Reuters
June 16 , 2001


Man, Wrongly Jailed, Freed After 22 Years


MIAMI (Reuters) -- A mentally disabled man once known as one of Florida's most prolific serial killers, was released early on Saturday after 22 years in prison, cleared by DNA testing that did not exist when he was convicted.

Jerry Frank Townsend, 49, was convicted in the early 1980s of six murders and one rape and had been serving concurrent life sentences.

Townsend, who has a mental capacity of an 8-year-old, was freed from the Polk Correctional Institution near Lakeland, Florida, after a chain of events sparked by DNA testing cleared him of several murders in Florida.

He left the prison shortly after midnight EDT -- several hours after a judge ordered his release -- accompanied by his mother and sister and dressed in a white shirt, white cap and gray slacks, witnesses said. A small convoy of cars drove out of the gates.

"He's out," one passenger shouted to waiting reporters but the group did not stop and made no other comment.

Earlier, guards had patted him on the back and wished him well as he waited to leave, a prison official said.

Circuit Judge Scott Silverman on Friday ordered Townsend released, saying he was "the victim of an enormous tragedy".
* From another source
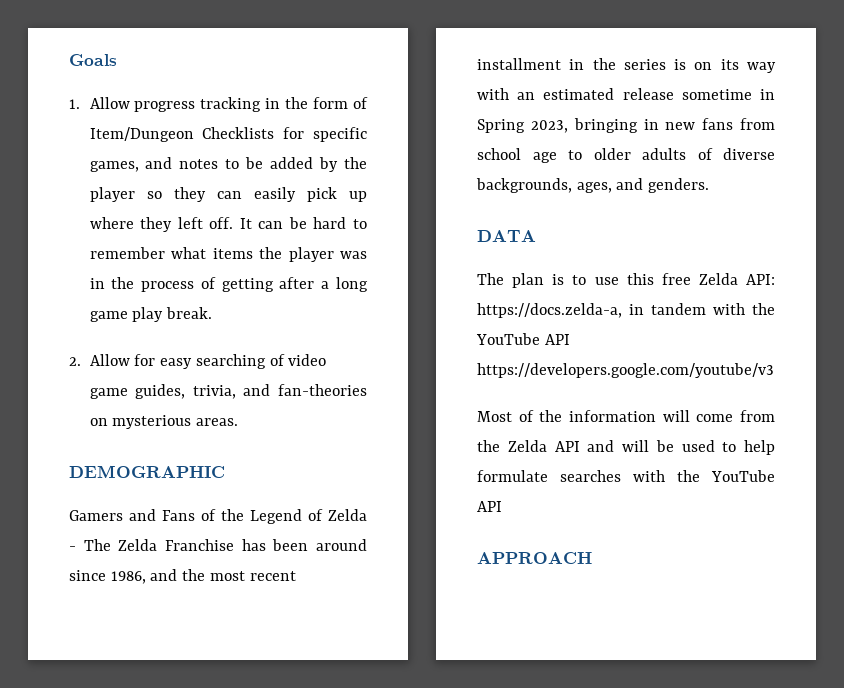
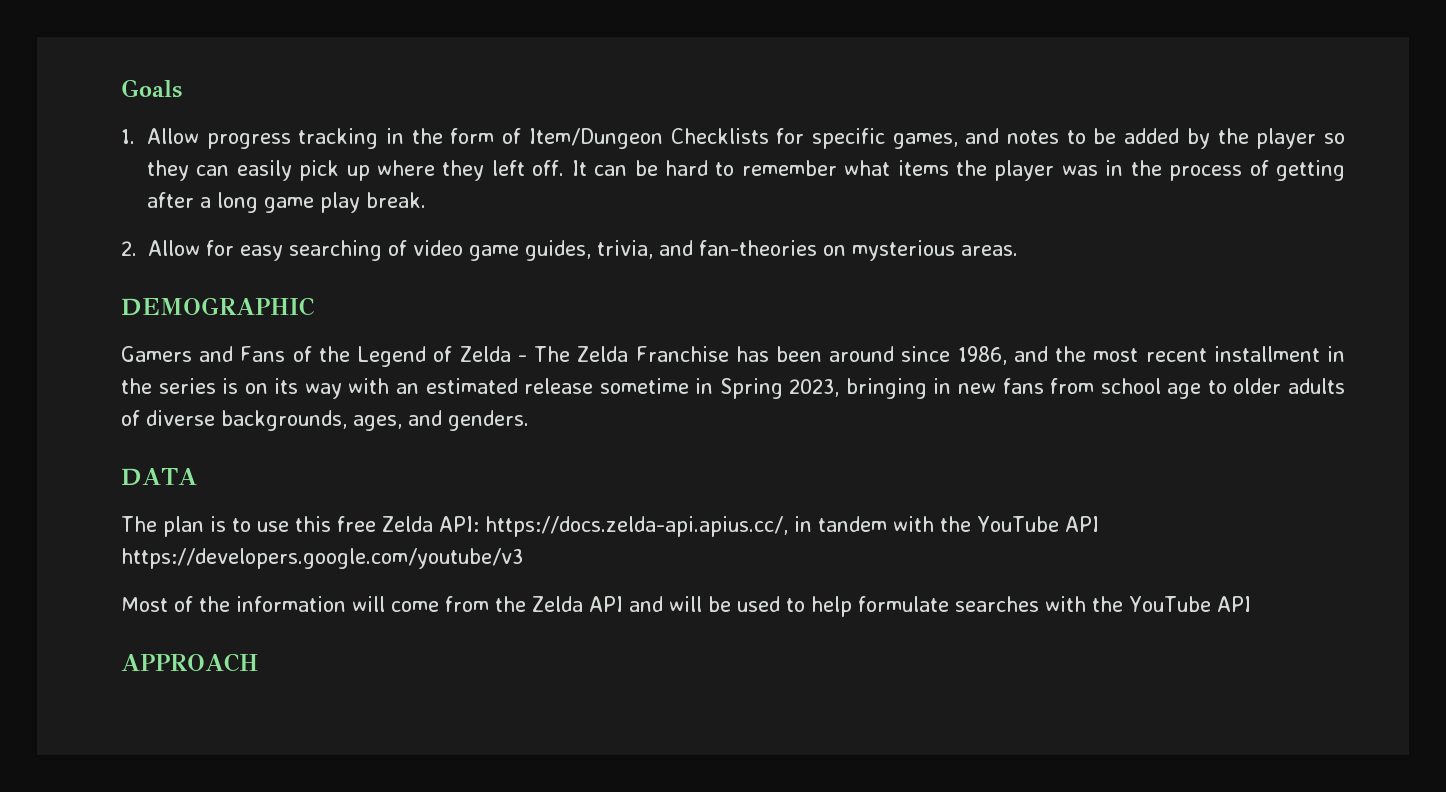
- The plan is to use this free Zelda API: https://docs.zelda-a, in tandem with the YouTube API https://developers.google.com/youtube/v3
+ The plan is to use this free Zelda API: https://docs.zelda-api.apius.cc/, in tandem with the YouTube API https://developers.google.com/youtube/v3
Townsend was convicted in 1980 of first-degree murder in the 1973 killings of Naomi Gamble and Barbara Brown in Broward County. He had confessed to the two murders and also a third, that of 13-year-old Sonja Marion in 1979.

Two years later he pleaded guilty to two slayings in Miami in the late 1970s and no contest to two 1979 murders in Broward County.

But in 1998 a Fort Lauderdale police detective -- prodded by the plea of Sonja Marion's mother to find her daughter's "real" killer -- began a DNA review of the Townsend cases. Last year DNA testing of a semen sample on the child's shorts implicated another man.

In March, Townsend was cleared of two Broward killings through DNA testing, eliminating two life sentences. Ultimately he was cleared of all the Broward charges and county Sheriff Ken Jenne apologized to Townsend in person.

The Broward moves to an investigation of the other convictions and his subsequent release.